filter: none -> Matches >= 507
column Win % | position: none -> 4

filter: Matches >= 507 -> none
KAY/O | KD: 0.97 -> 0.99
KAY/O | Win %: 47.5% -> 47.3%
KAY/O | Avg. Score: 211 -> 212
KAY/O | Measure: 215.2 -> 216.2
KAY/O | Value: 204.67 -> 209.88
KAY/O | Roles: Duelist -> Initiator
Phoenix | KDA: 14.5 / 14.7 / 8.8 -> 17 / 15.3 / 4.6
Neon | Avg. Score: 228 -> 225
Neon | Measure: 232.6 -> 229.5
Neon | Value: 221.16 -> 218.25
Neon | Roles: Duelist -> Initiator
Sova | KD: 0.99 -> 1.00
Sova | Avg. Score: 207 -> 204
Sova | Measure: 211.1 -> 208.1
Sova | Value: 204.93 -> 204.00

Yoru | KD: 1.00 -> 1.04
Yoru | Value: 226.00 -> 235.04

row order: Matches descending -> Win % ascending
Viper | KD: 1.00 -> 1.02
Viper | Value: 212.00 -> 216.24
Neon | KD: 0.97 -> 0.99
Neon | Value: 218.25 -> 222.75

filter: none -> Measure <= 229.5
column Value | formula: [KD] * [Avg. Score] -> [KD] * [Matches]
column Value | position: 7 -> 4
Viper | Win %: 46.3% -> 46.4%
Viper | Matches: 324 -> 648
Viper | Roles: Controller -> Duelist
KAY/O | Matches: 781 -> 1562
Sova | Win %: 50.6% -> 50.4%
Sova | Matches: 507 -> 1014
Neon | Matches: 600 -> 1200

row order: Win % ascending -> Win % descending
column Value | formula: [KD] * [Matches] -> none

* * *

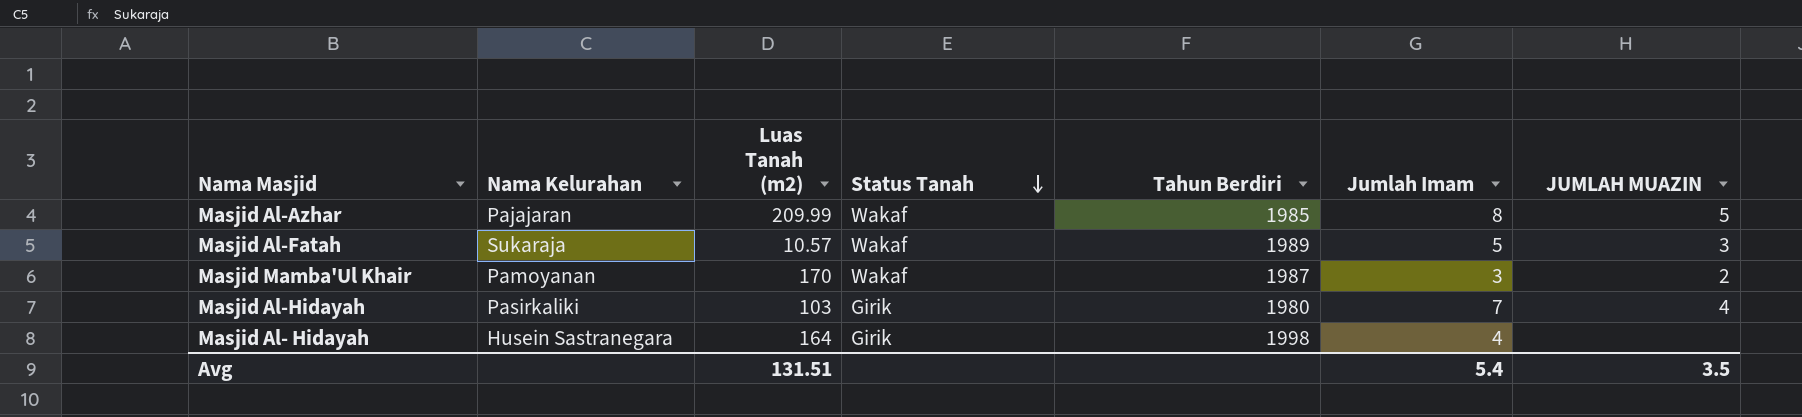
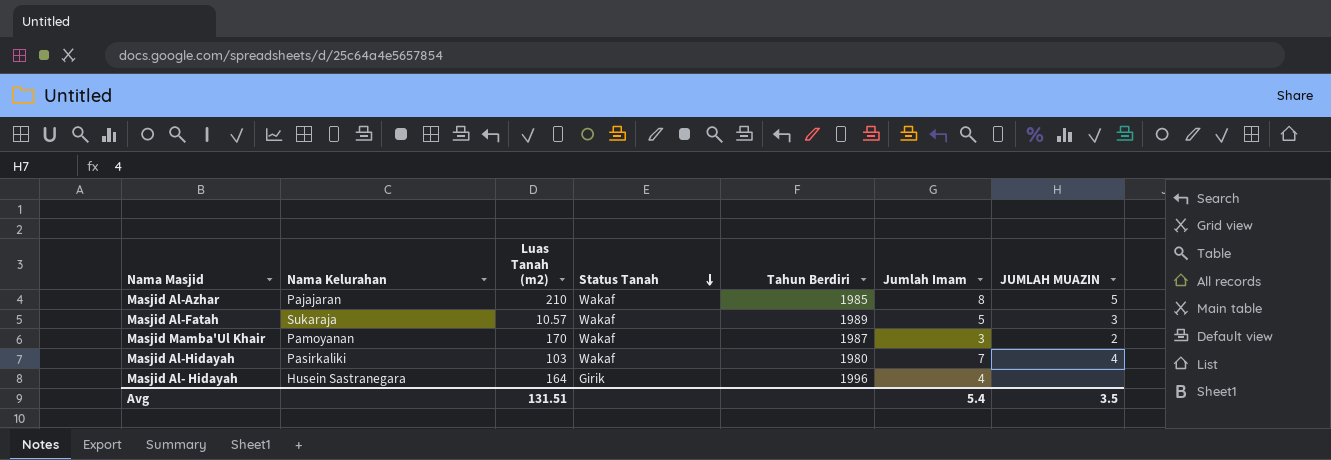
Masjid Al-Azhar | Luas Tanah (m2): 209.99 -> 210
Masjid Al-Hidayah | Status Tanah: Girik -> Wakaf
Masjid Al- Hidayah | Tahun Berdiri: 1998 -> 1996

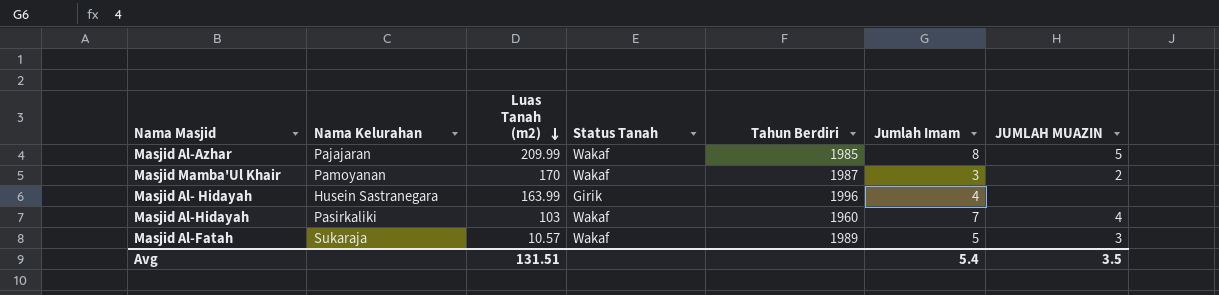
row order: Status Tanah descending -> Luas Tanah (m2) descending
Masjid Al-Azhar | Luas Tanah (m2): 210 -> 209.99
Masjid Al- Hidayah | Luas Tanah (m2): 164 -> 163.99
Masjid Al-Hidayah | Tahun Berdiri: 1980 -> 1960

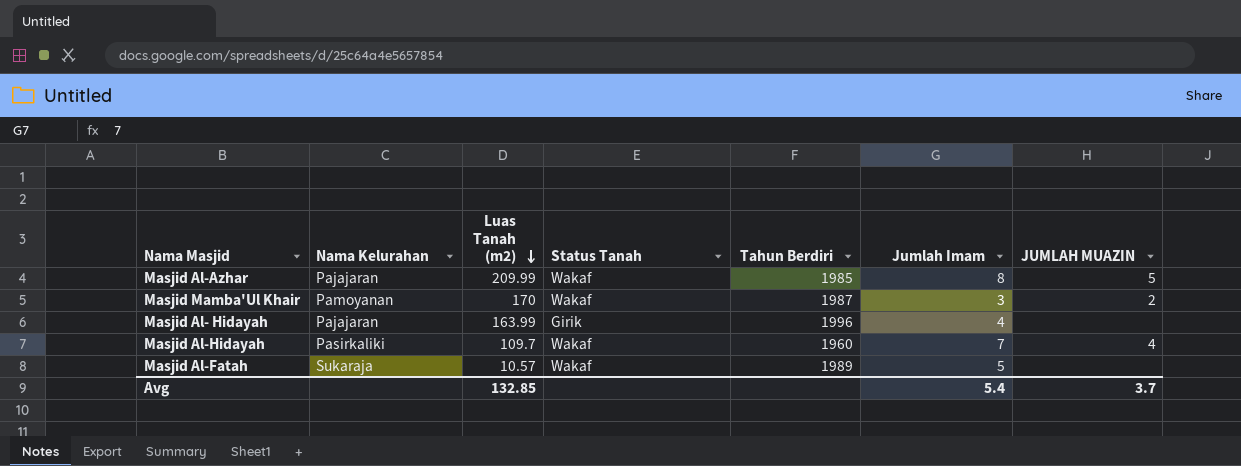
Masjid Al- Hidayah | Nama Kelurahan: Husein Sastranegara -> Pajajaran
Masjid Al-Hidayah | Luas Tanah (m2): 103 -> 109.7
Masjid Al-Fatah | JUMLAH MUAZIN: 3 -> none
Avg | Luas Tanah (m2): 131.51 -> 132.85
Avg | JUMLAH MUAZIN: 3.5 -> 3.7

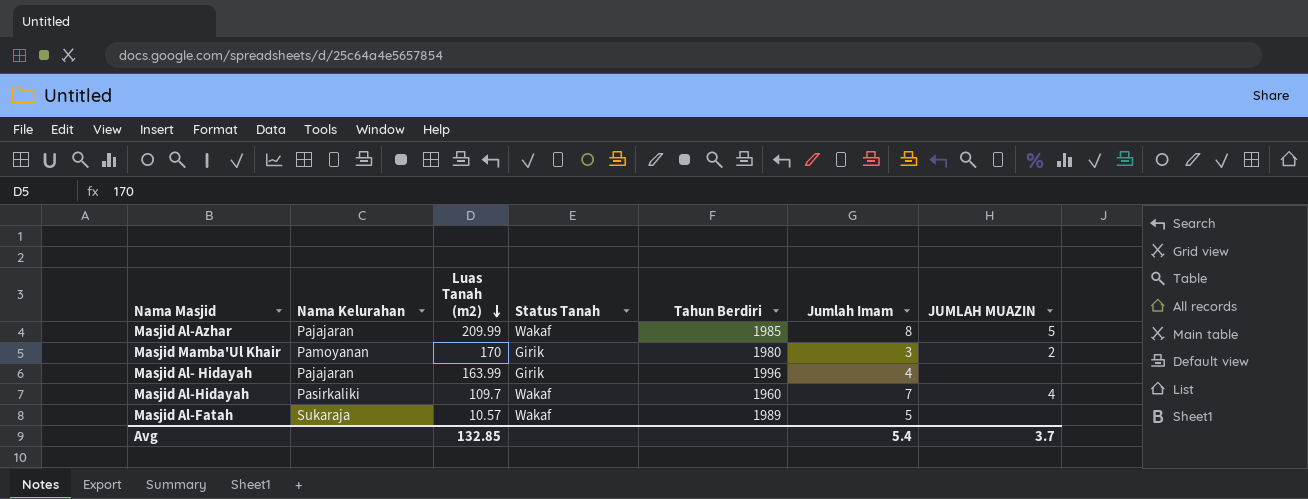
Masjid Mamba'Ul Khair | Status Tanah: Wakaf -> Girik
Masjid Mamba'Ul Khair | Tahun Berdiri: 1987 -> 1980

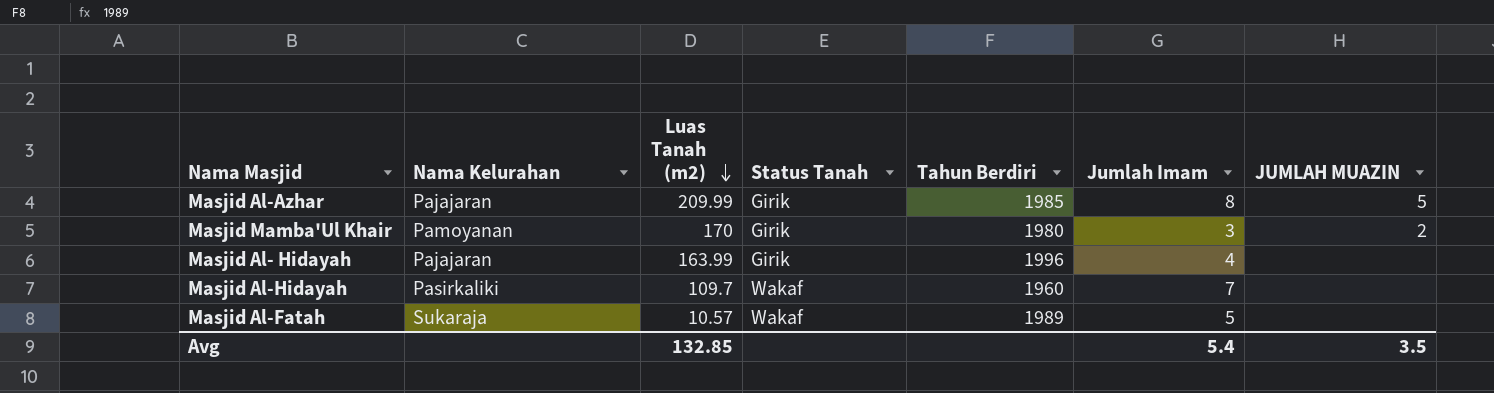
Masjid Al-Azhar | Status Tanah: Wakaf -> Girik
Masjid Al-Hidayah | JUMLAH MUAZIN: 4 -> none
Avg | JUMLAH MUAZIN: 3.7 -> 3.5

(PROBLEM REQUIREMENTS): Transcribe the records above from the line holding "Neon | Matches: 600 -> 1200" down to the line holding "column Value | formula: [KD] * [Matches]", inclusive, without adding anything.

(RESPONSE FOR THIS EXERCISE):
Neon | Matches: 600 -> 1200

row order: Win % ascending -> Win % descending
column Value | formula: [KD] * [Matches] -> none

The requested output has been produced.